Five women in the same family have all decided to undergo double mastectomies. Cousins Amanda Stewart, 32, Catherine Keeney, 28, Yvonne McKenna, 38, Laura McGuinness, 42, and Suzanne McCormack, 39, will all have their breasts removed in a bid to avoid developing breast cancer like their mothers did.

Are they at risk too?

None of the women possess the BRCA1 or BRCA2 gene which causes the cancer, but surgeons have offered them the operations to remove their breast tissue due to their family’s history of the disease.

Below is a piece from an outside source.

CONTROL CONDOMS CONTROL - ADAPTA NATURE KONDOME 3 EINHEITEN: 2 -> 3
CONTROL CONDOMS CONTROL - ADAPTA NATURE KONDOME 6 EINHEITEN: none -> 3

And has cancer claimed many members of their family?

Sisters Yvonne and Laura lost their mother Catherine to cancer, and Josephine Murray, an aunt to all five cousins, also died from the disease. Amanda and Catherine’s mother Angela, and Suzanne’s mother Sadie have also suffered from it.

No wonder they are fearful for themselves…

“Cancer has always been there, hanging over us like a dark cloud,” Amanda, of Carluke, South Lanarkshire, told the Daily Record newspaper. “Hearing my mum utter the words, ‘Your aunt has cancer’ time and time again was bad enough… When she told me she also had it, my world collapsed.” Amanda said. “I don’t want to have to tell my son Callan or daughter Erryn the same news.”

What do her cousins have to say?

Catherine, of Newarthill, is due to have the mastectomy and reconstructive surgery next month. “We are very lucky to have been given the chance,” she said. “My mum and aunts would have jumped at it.”

Are they confident it’s the right thing to do?

Catherine admitted that she was nervous but said that if she didn’t have the operation she would constantly worry about being the next woman in her family to have her world “turned upside down” by cancer. Suzanne added that she was having the mastectomy for the sake of her children: “I don’t want to be frightened anymore,” she said.